10 Kasım 2012 Cumartesi

Meleklere, Kitaplara ve Peygamberlere İman - Mahmud Efendi (k.s) Sohbetleri / 1. Sohbet,


Mahmud Efendi (k.s) Sohbetleri / 1. Sohbet, (Bakara-177);

Meleklere, Kitaplara ve Peygamberlere İman;
 
Yine ayetimize gelelim. Birr o kimsenin iyiliğidir ki
”Meleklere de inandı”
Şimdi melekleri kısaca tarif edelim. Melekler nurdan yaratılmışlardır. Yemezler, içmezler, erkek ve dişi değildirler, gevşeklik yapmazlar, yorulmazlar, gece gündüz Allah’u Taela’yı tesbih ederler, istedikleri şekle girerler.
Nitekim Cebrail (aleyhisselam) zaman zaman peygamber efendimize ashab-ı kiramın yüzü en güzel olanların Dıhye İbni Huleyfe-i Kalbi (Radıyallahu anh)’ın şekline girerek gelirdi. Melek suretinde az görünürdü. Zaten ona bakmaya kuvvet de yetmez.
Yarın ahirette bu kuvvet, Cenab-ı Hak tarafından verilecek. İnsanlarda melekleri ve Allah Teala Hazretlerini bu kuvvet ile göreceklerdir. Rabbim fazl-ı keremiyle cümlemize nasib etsin.
”Kitaba da inanmıştır”
Kitaplardan da biraz bahsedelim.104 tane kitap indirilmiştir.4 tanesi büyüktür.
Tevrat: Hazreti Musa (aleyhisselam)’a
Zebur: Hazreti Davud aleyhisselam)’a
İncil: Hazreti İsa (aleyhisselam)’a
Kuran’ı Kerim de: Hazreti Muhammed (Sallallahu Aleyhi ve Sellem)’e indirilmiştir.
100 tanede sahife olarak indirilmiştir.
10 sahife: Âdem (aleyhisselam)’a
50 sahife: Şit (aleyhisselam)’a
30 sahife: İdris (aleyhisselam)’a
10 sahifede: İbrahim (aleyhisselam)’a nazil olmuştur.

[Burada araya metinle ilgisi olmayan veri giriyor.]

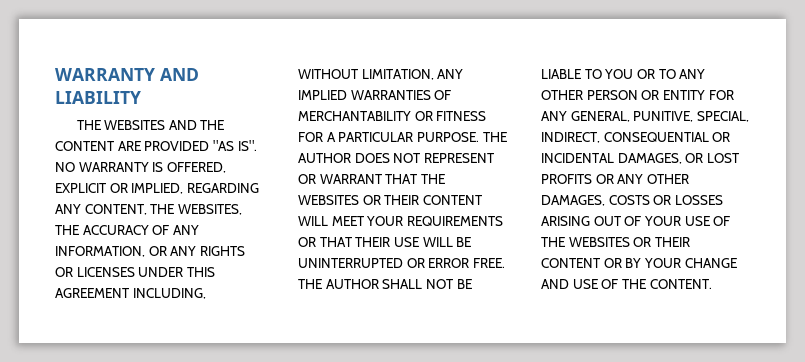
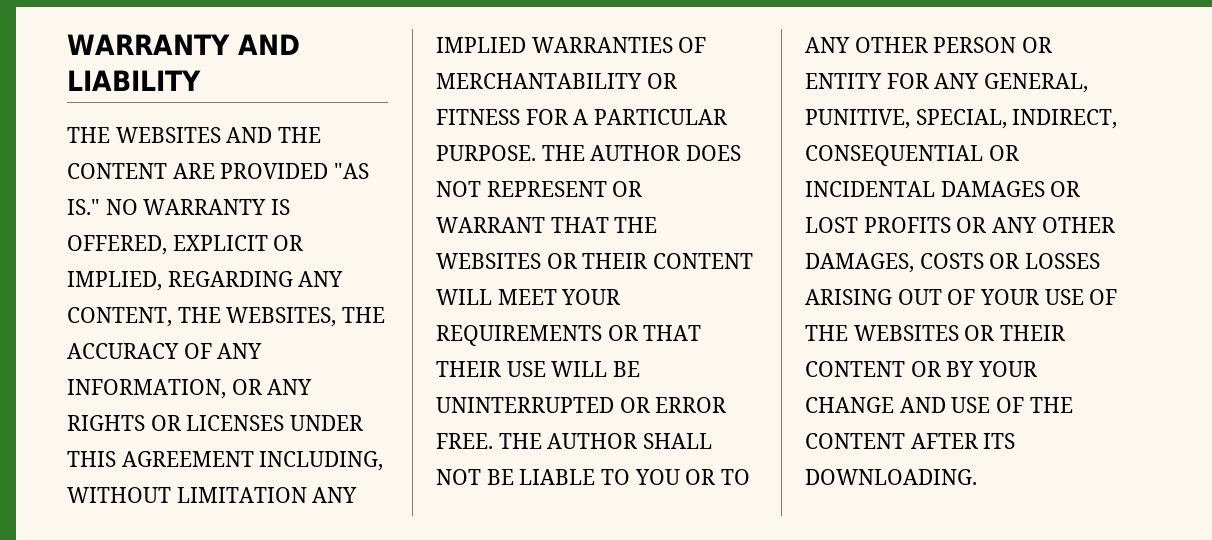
- THE WEBSITES AND THE CONTENT ARE PROVIDED "AS IS". NO WARRANTY IS OFFERED, EXPLICIT OR IMPLIED, REGARDING ANY CONTENT, THE WEBSITES, THE ACCURACY OF ANY INFORMATION, OR ANY RIGHTS OR LICENSES UNDER THIS AGREEMENT INCLUDING, WITHOUT LIMITATION, ANY IMPLIED WARRANTIES OF MERCHANTABILITY OR FITNESS FOR A PARTICULAR PURPOSE.
+ THE WEBSITES AND THE CONTENT ARE PROVIDED "AS IS." NO WARRANTY IS OFFERED, EXPLICIT OR IMPLIED, REGARDING ANY CONTENT, THE WEBSITES, THE ACCURACY OF ANY INFORMATION, OR ANY RIGHTS OR LICENSES UNDER THIS AGREEMENT INCLUDING, WITHOUT LIMITATION ANY IMPLIED WARRANTIES OF MERCHANTABILITY OR FITNESS FOR A PARTICULAR PURPOSE.
- THE AUTHOR SHALL NOT BE LIABLE TO YOU OR TO ANY OTHER PERSON OR ENTITY FOR ANY GENERAL, PUNITIVE, SPECIAL, INDIRECT, CONSEQUENTIAL OR INCIDENTAL DAMAGES, OR LOST PROFITS OR ANY OTHER DAMAGES, COSTS OR LOSSES ARISING OUT OF YOUR USE OF THE WEBSITES OR THEIR CONTENT OR BY YOUR CHANGE AND USE OF THE CONTENT.
+ THE AUTHOR SHALL NOT BE LIABLE TO YOU OR TO ANY OTHER PERSON OR ENTITY FOR ANY GENERAL, PUNITIVE, SPECIAL, INDIRECT, CONSEQUENTIAL OR INCIDENTAL DAMAGES OR LOST PROFITS OR ANY OTHER DAMAGES, COSTS OR LOSSES ARISING OUT OF YOUR USE OF THE WEBSITES OR THEIR CONTENT OR BY YOUR CHANGE AND USE OF THE CONTENT AFTER ITS DOWNLOADING.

Bunların hepsi haktır. Hepsine inandık. Fakat Kuran’ı Kerim ile amel edeceğiz. Kuran’ı Kerim hakkında Rabbimiz şöyle buyurmuştur:
”Ey insanlar! Size Rabbinizden mucizeler Peygamber geldi ve size apaçık bir nur indirdik.”(Nisa:174)

Kuran’ı Kerim o aşikâr olan nurdur:
”İşte Allah’a iman edip te o Kuran’ı Mübin’e sarılanları Allah, kendi katından bir rahmet ve lütuf içine koyacak ve onları kendisine varan doğru bir yola hidayet edecektir.”

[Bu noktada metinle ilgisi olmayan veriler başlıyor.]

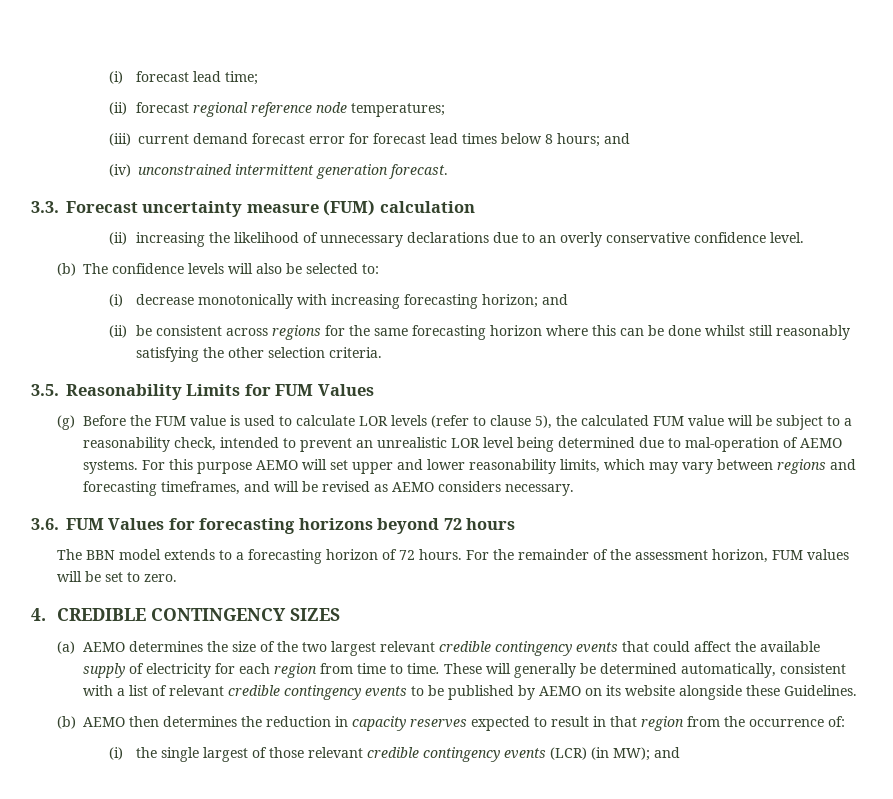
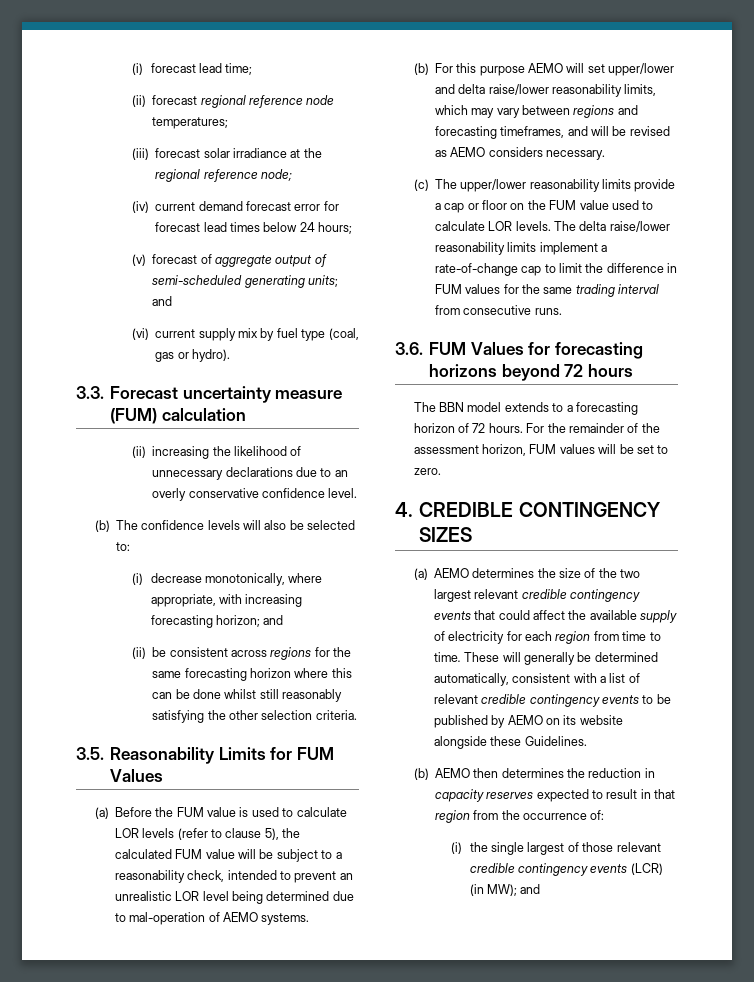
- (iii) current demand forecast error for forecast lead times below 8 hours; and
- (iv) unconstrained intermittent generation forecast.
+ (iii) forecast solar irradiance at the regional reference node;
+ (iv) current demand forecast error for forecast lead times below 24 hours;
+ (v) forecast of aggregate output of semi-scheduled generating units; and
+ (vi) current supply mix by fuel type (coal, gas or hydro).
- (i) decrease monotonically with increasing forecasting horizon; and
+ (i) decrease monotonically, where appropriate, with increasing forecasting horizon; and
- (g) Before the FUM value is used to calculate LOR levels (refer to clause 5), the calculated FUM value will be subject to a reasonability check, intended to prevent an unrealistic LOR level being determined due to mal-operation of AEMO systems. For this purpose AEMO will set upper and lower reasonability limits, which may vary between regions and forecasting timeframes, and will be revised as AEMO considers necessary.
+ (a) Before the FUM value is used to calculate LOR levels (refer to clause 5), the calculated FUM value will be subject to a reasonability check, intended to prevent an unrealistic LOR level being determined due to mal-operation of AEMO systems.
+ (b) For this purpose AEMO will set upper/lower and delta raise/lower reasonability limits, which may vary between regions and forecasting timeframes, and will be revised as AEMO considers necessary.
+ (c) The upper/lower reasonability limits provide a cap or floor on the FUM value used to calculate LOR levels. The delta raise/lower reasonability limits implement a rate-of-change cap to limit the difference in FUM values for the same trading interval from consecutive runs.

Ayrıca Peygamber Efendimiz (Sallallahu Aleyhi ve Sellem) in Kuran’ı Mübin hakkında buyurmuş olduğu sözler çoktur. Bunlardan bir kaçını zikredelim:
”Sizin en hayırlınız; Kuran’ı Kerimi öğrenen ve öğretendir.”
”Ümmetimin en şereflileri Kuran’ı Kerim’i yüklenenlerdir.”
”Kuran ehli, Allah ehlidir.”
”Kuran-ı Kerim’i tecvidini ve ahkâmını muhafaza ederek okuyan, sefere-i kiram melekleri ile beraberdir.”

Kuran’ı Kerimin faziletleri saymakla bitmez, tükenmez…

”Peygamberlere de inanmıştır”
Peygamberler bir rivayete göre yüz yirmi dört bin, bir rivayete göre ise sayısını ancak Allah bilir. Peygamber, Allah’u Teala’nın kendisine vahyettiği ahkâmı ve dini mübini insanlara ulaştırmak için Allah-u Teala’nın, kulları içersinden seçip gönderdiği insanlardır.
Peygamberlerin evveli Âdem (aleyhisselam) ahirleri bizim peygamberimiz Hazreti Muhammed (Sallallahu Aleyhi ve Sellem) dir. Cenab-ı Hak cümlemizi şefaatlerine nail eylesin.
İşte böyle inanan kimsenin birr’i yani sofuluğu işe yarayan birr ve sofuluktur. Ayet-i Kerimenin buraya kadar olan kısmında iman üzerinde durulmuş ve ancak Allah-u Teala Hazretlerine, ahiret gününe, meleklere, kitaplara ve bütün peygamberlere inananların birrinin asıl işe yarayan birr olduğu zikredilmiştir.
Gerçekten de en birinci ve en büyük iyilik budur. Zira bu beş şeye iman bütün temellerin aslı olduğundan bunlara iman olmadıkça hiçbir amel makbul olmaz.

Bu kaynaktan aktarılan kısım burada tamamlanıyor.